Consideremos algunas actitudes equivocadas de la vieja naturaleza que debemos desechar:
Reacciones interiores.
• guardar rencores y resentimientos
• desear el mal al que lo dañó
• maldecir secretamente a la persona
• odiar al agresor
• alegrarse con su desdicha.
Agresiones directas y manifiestas
• ofender, insultar
• gritar, herir con palabras
• burlarse, menospreciar
• amenazar
• golpear físicamente, lastimar
• hacer gestos groseros
• poner mala cara
• retirar la ayuda
• retirar el saludo y la palabra
• vengarse
• hacer sufrir a quien causó el daño
• dejarlo sufrir
• hurtarle, robarle
• matarlo
• hacer cualquier clase de daño contra su persona, familia, honor, bienes o salud.
Agresiones ocultas
• hablar mal de la persona con otros
• echar a correr chismes, detracciones
• levantar calumnias.
La reacción pecaminosa más frecuente y cotidiana es tratar mal al que nos trata mal, ofender al que nos ofende, agredir al que nos agrede.

CRISTO NOS ENSEÑA A VENCER CON EL BIEN EL MAL

Cristo es nuestro Señor; no podemos hacer lo que queremos, sino lo que él nos ha ordenado a través de mandatos claros. El crucificó nuestro viejo hombre y al darnos su Espíritu Santo nos proporcionó todo el poder necesario para hacer su voluntad. «Todo lo puedo en Cristo que me fortalece» (Filipenses 4:13). «Ya no vivo yo sino que Cristo vive en mí» (Gálatas 2:20).
En Mateo 5:38-48 y Lucas 6:27-36 Cristo nos enseña a:
• no resistir al malo
• sufrir el daño y no defendernos
• amar a nuestros enemigos
• bendecir a los que nos maldicen
• hacer el bien a los que nos aborrecen
• orar por los que nos ultrajan y calumnian.
En Mateo 6:14-15 y en Marcos 11:25-26 nos enseñan a:
• perdonar de todo corazón a otros sus ofensas.
En Efesios 4.32 y Colosenses 3.13, Pablo nos enseña a:
• ser bondadosos y compasivos unos con otros
• perdonar como Dios nos perdonó en Cristo
• tolerarnos unos a otros.
En Romanos 12.17-21, Pablo nos enseña a:
• no pagar a nadie mal por mal, no vengarnos;
• procurar estar en paz con todos los hombres;
• dar de comer y beber a nuestro enemigo cuando lo necesite;
• vencer con el bien el mal.
En 1 Pedro 2:21-23 y 3:8-13, el apóstol nos enseña a seguir el ejemplo de Cristo y:
• no responder con maldición cuando nos maldigan
• no amenazar cuando padezcamos injustamente
• ser compasivos, misericordiosos, humildes
• no devolver mal por mal
• bendecir en lugar de maldecir.
Finalmente, el Señor nos enseña en Mateo 5:10-12 que:
• Cuando nos toque sufrir injustamente, lejos de tener un sentimiento de tristeza y autocompasión, nos gocemos y alegremos grandemente pues nuestra recompensa será grande.

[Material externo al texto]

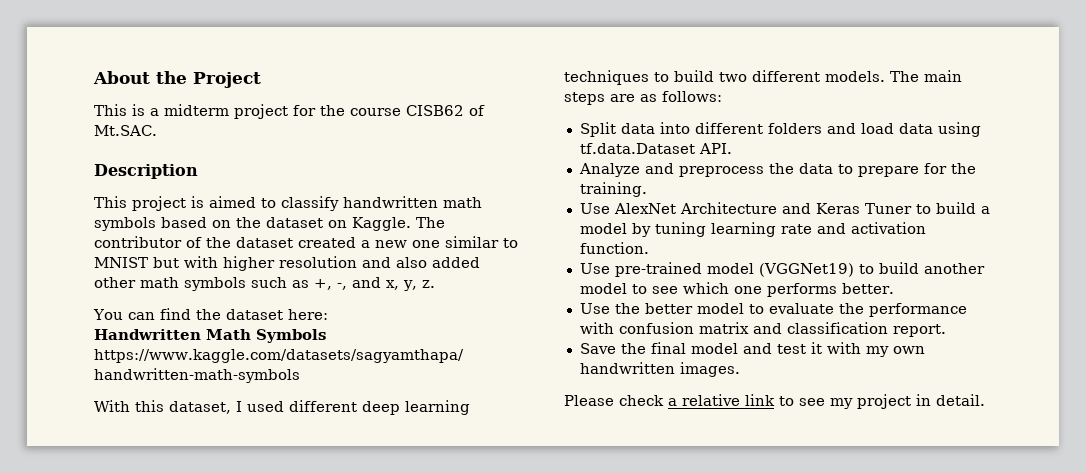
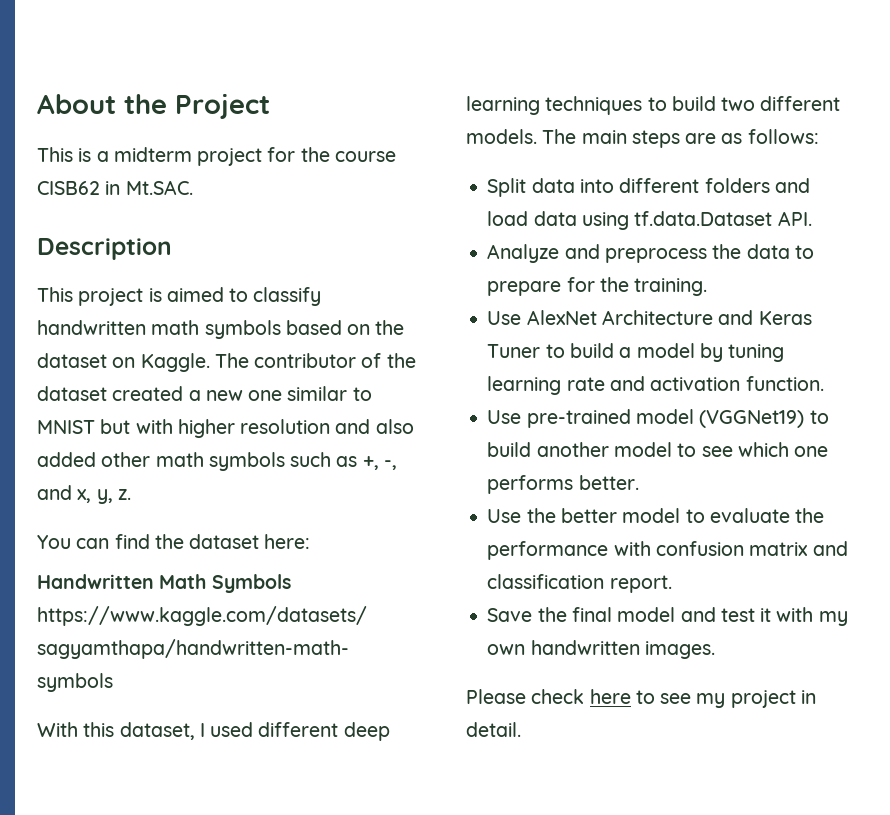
- This is a midterm project for the course CISB62 of Mt.SAC.
+ This is a midterm project for the course CISB62 in Mt.SAC.
- Please check a relative link to see my project in detail.
+ Please check here to see my project in detail.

La virtud superlativa de un cristiano es devolver bien por mal. Y esto tan solo es posible por la presencia de Cristo resucitado en él.

RESUMEN


El devolver mal por mal es una reacción de la vieja naturaleza acompañada por un sentimiento de que se haga justicia en compensación (represalia) por un daño recibido. Cristo nos manda no devolver mal por mal sino sufrir el daño, perdonando al ofensor y venciendo el mal con el bien. El devolver bien por mal es la virtud que expresa más cabalmente la presencia de Cristo en el discípulo.